The invention provides a human glioblastoma radiotherapy resisting cell strain A172-R, which is preserved in China center for type culture collection (CGMCC) with a preservation number of CGMCC No.21411; the cell strain is a radiation-resistant cell strain obtained by the human glioblastoma cell strain A172 through multiple X-ray irradiation and culture, has strong radiation resistance, and has good application prospect in a cell model of a human glioblastoma radiation-resistant mechanism.

Description

Cell strain for resisting human glioblastoma radiotherapy and application thereof
Technical Field
The invention belongs to the technical field of biology, and particularly relates to a cell strain for resisting human glioblastoma radiotherapy and application thereof.
Background
Radiotherapy is one of the main means for treating malignant tumor and is an indispensable key component in comprehensive tumor treatment. Clinically, more than 70% of tumor patients receive radiation therapy during the course of the disease. At present, although the radiotherapy technology is greatly advanced, radiotherapy resistance is still a main obstacle of radiotherapy, and tumor recurrence and metastasis can be finally caused. Finding out the reason for the resistance of malignant tumor to radiotherapy, thereby increasing the sensitivity of tumor to radiotherapy is an urgent problem to be solved in the field of malignant tumor treatment.

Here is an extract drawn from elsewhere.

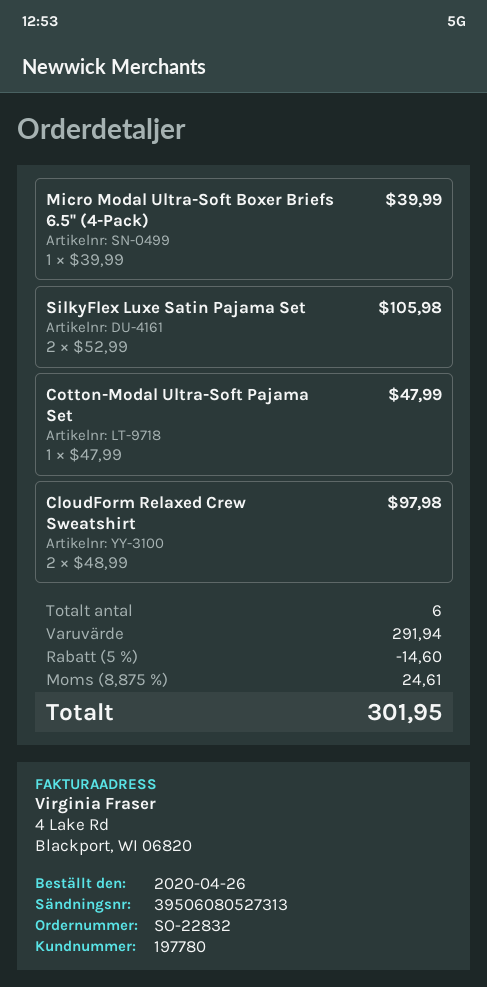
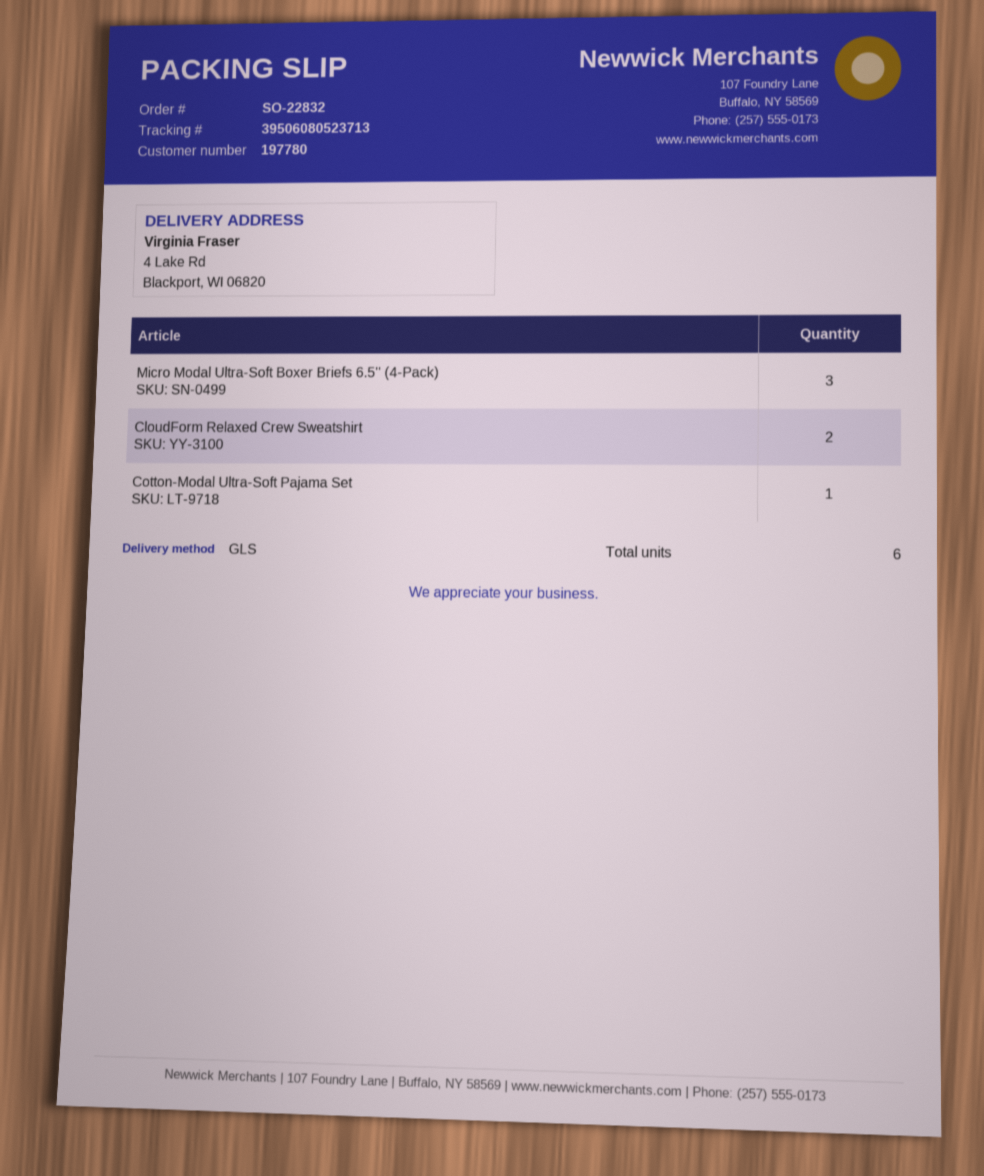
tracking number: 39506080527313 -> 39506080523713
Micro Modal Ultra-Soft Boxer Briefs 6.5'' (4-Pack): 1 -> 3
SilkyFlex Luxe Satin Pajama Set: 2 -> none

However, radiation therapy resistance is a complex biological process associated with the combined effects of factors such as abnormal DNA damage response, apoptosis, autophagy, gene mutation, cell cycle checkpoints, uncontrolled signaling pathways, etc. The application of the cell model for resisting the radiotherapy can lay a foundation for the research of reversing the resistance of the radiotherapy. Because the influence caused by the genetic background difference of different cell strains cannot be eliminated by adopting the cell strains with different radiosensitivities in the specific tumor types, the cell strains with radiotherapy tolerance are obtained by repeatedly radiating and screening the cells by X rays in vitro, and the cell strains are subjected to contrast research with parent cells, so that the method is an important method for researching the radiotherapy resistance mechanism in vitro.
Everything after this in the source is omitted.